Her coat is beautiful!


----------



## hubbub (Jun 28, 2011)

Agreed! She clearly isn't feeling any sort of bond


----------



## Rookie's Dad (Feb 19, 2014)

Update, Nikki just had her 5th. B'day, she had some extra treats and a unsupervised run at the cabin. She sure likes exploring, but we feel she knows the area better now and as long as she stays on our property we aren't too worried. She has much more confidence and is more vocal, not barking, just talking sorta. Really likes going to coffee with the guys and is a hit with the girls.


----------



## CAROLINA MOM (May 12, 2009)

Happy 5th Birthday to Nikki!

Great update and picture, wonderful to hear how well she's doing.
She looks great and very happy, she's beautiful!


----------



## swishywagga (Nov 13, 2012)

Happy 5th Birthday beautiful Nikki!.


----------



## Karen519 (Aug 21, 2006)

*Nikki*

Happy 5th Birthday, Nikki! 

You are a beautiful girl with a beautiful family!


----------



## hubbub (Jun 28, 2011)

Happy Birthday Nikki! I can't imagine how she wouldn't be the life of the party


----------



## dborgers (Dec 7, 2011)

A belated HAPPY BIRTHDAY NIKKI  LOVED the picture. She is LIVING THE LIFE! 

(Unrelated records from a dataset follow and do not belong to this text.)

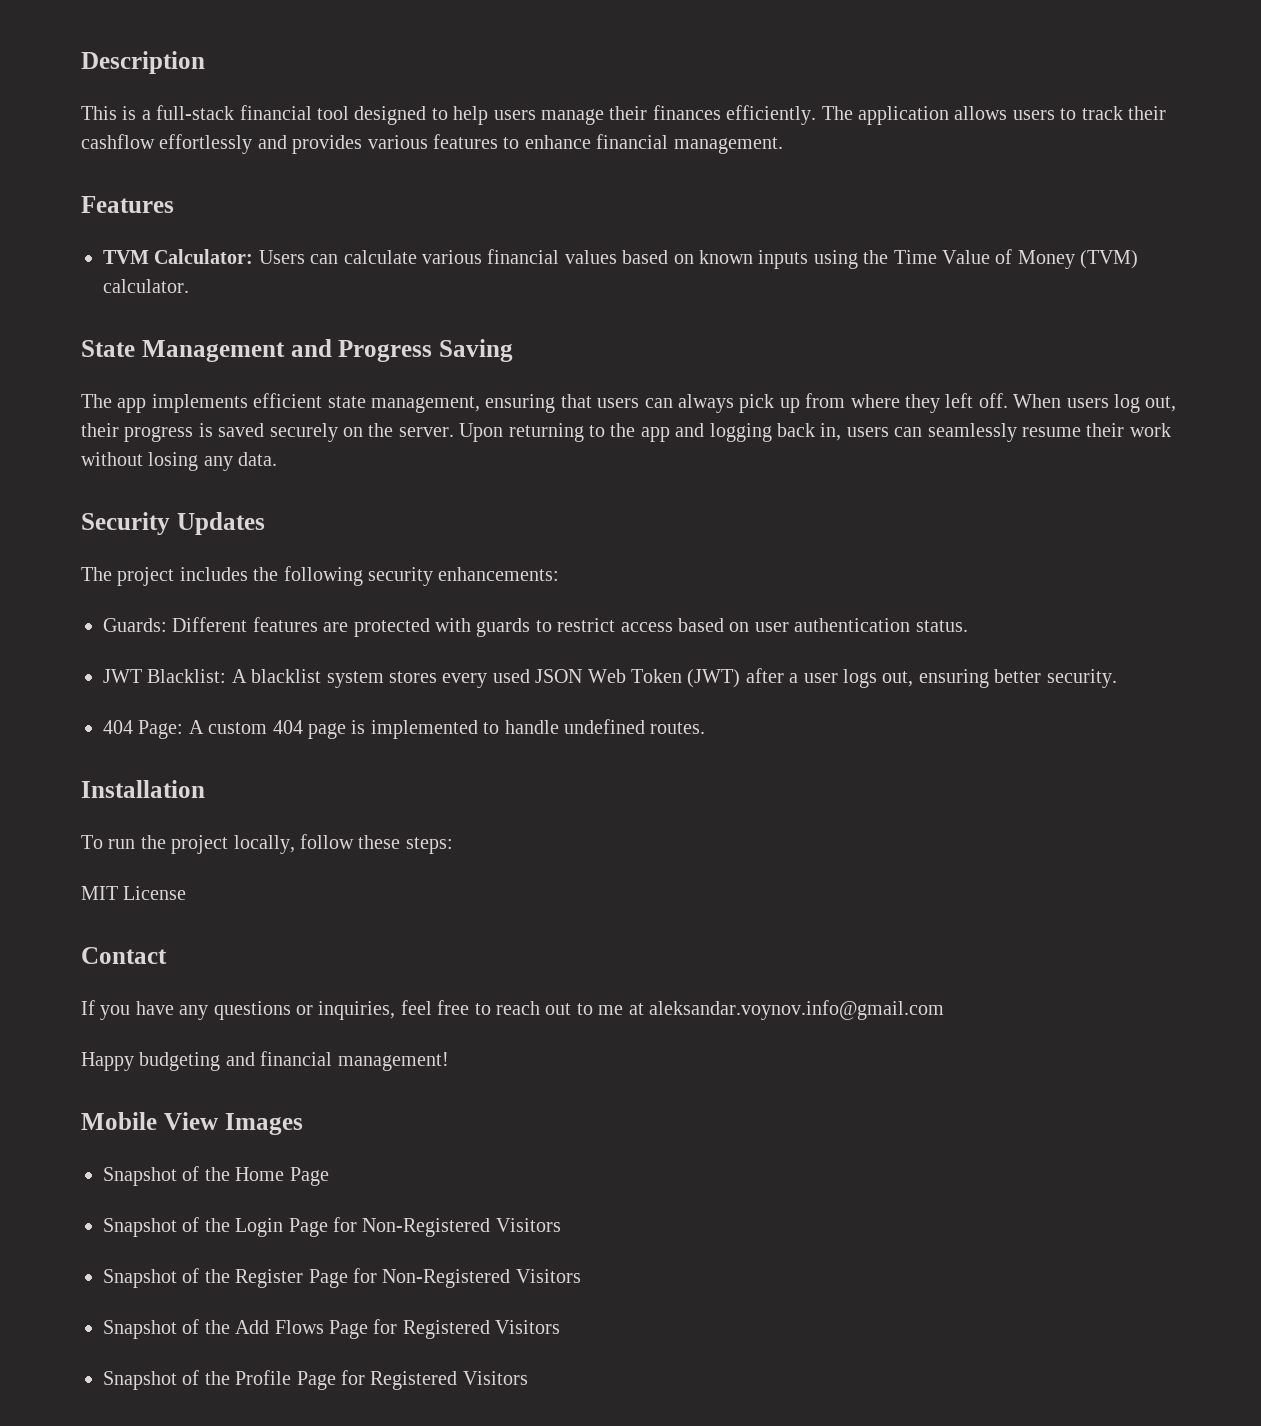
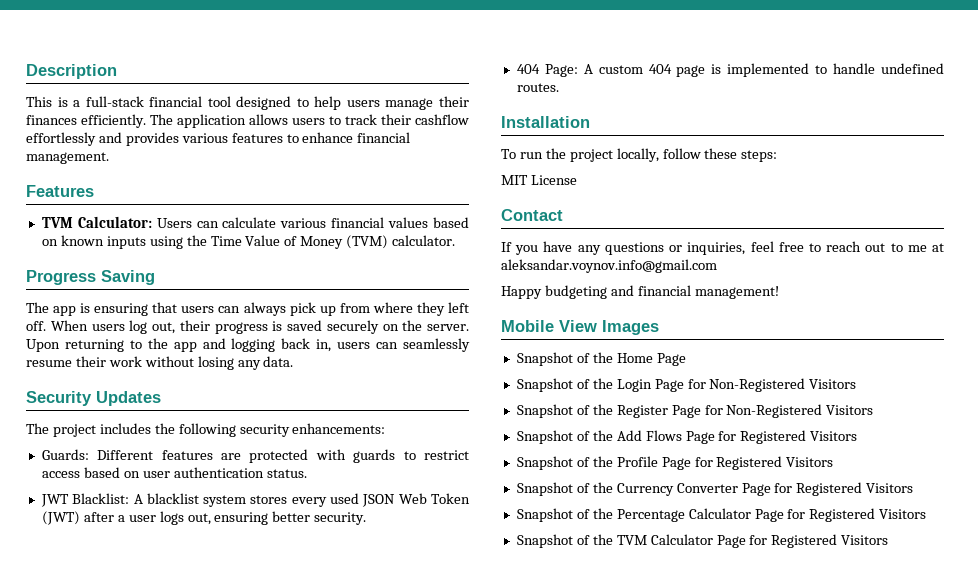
- State Management and Progress Saving
+ Progress Saving
- The app implements efficient state management, ensuring that users can always pick up from where they left off.
+ The app is ensuring that users can always pick up from where they left off.
+ Snapshot of the Currency Converter Page for Registered Visitors
+ Snapshot of the Percentage Calculator Page for Registered Visitors
+ Snapshot of the TVM Calculator Page for Registered Visitors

> Really likes going to coffee with the guys and is a hit with the girls.


That paints such a beautiful picture


----------



## Harleysmum (Aug 19, 2014)

I loved the story of how Nikki came into your lives. Awesome that she is living such a dream life and that you are enjoying her so much.


----------



## Claire's Friend (Feb 26, 2007)

Happy Birthday sweet girl !!


----------



## Karen519 (Aug 21, 2006)

*Happy Birthday!!*

Happy Birthday, sweet Girl!!


----------



## Rookie's Dad (Feb 19, 2014)

Well, Spring is here and I thought I'd post a couple of pictures, can you guess which one is Nikki and which one is Rookie? It was Rookie's last trip to the cabin and Nikki's first Spring. Nikki really didn't want her picture taken, she would rather chase the squirrel she saw earlier.


----------



## Harleysmum (Aug 19, 2014)

How lovely to have the same picture of them both.


----------



## Karen519 (Aug 21, 2006)

*Rookie and Nikki*

What a wonderful picture of both!! It is really wonderful to get a picture with the same scenery!


----------



## CAROLINA MOM (May 12, 2009)

Both pictures are beautiful, must have brought some bittersweet memories back for you when you were taking Nikki's picture in the same spot.


----------



## dborgers (Dec 7, 2011)

Beautiful pictures, Rick. Please give Miss Nikki a scritch from us


----------



## Rookie's Dad (Feb 19, 2014)

*Swimming Play Date*

Summer has arrived at the cabin, it's been HOT, so swimming is in order. This is Nikki's swimming pool in back of the cabin. She had a play date with Angel, on vacation from L.A., took Angel a while to loose the LA routine and get into the mountain routine, they got along great, even went swimming together! The water is as clear as it looks, and Yes, I do have a better hat!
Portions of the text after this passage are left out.